DATA SHOWN
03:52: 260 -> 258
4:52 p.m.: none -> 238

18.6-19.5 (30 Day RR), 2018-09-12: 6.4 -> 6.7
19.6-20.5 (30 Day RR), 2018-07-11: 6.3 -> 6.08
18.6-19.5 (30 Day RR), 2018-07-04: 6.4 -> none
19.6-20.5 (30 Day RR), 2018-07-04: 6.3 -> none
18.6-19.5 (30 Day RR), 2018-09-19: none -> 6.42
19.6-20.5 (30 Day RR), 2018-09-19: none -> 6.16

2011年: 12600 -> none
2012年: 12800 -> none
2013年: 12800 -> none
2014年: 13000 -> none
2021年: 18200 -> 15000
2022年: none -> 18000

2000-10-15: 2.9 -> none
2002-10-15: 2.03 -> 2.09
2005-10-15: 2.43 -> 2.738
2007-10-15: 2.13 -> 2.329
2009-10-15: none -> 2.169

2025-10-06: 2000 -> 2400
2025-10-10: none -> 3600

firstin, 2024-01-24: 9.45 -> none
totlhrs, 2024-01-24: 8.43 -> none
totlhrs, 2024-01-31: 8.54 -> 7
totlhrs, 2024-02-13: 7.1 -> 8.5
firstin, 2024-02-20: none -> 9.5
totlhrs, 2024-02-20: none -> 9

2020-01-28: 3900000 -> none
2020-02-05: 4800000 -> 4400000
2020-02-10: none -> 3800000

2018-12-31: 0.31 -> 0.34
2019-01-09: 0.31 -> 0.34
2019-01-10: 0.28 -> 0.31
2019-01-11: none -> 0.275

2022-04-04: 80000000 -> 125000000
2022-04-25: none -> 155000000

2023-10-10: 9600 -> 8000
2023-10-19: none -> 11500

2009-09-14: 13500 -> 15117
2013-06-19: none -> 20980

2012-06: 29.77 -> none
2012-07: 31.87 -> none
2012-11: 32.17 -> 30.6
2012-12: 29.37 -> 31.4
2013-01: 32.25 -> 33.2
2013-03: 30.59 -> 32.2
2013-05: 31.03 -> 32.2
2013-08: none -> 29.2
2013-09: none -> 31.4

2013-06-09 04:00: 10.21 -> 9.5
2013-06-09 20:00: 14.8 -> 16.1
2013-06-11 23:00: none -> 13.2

WORK REQUIRED
Reproduce exactly, and only, the part of the listing above that begins at the line with "2023-10-19: none -> 11500" and goes on through the line with "2013-09: none -> 31.4".

EXERCISE RESULT
2023-10-19: none -> 11500

2009-09-14: 13500 -> 15117
2013-06-19: none -> 20980

2012-06: 29.77 -> none
2012-07: 31.87 -> none
2012-11: 32.17 -> 30.6
2012-12: 29.37 -> 31.4
2013-01: 32.25 -> 33.2
2013-03: 30.59 -> 32.2
2013-05: 31.03 -> 32.2
2013-08: none -> 29.2
2013-09: none -> 31.4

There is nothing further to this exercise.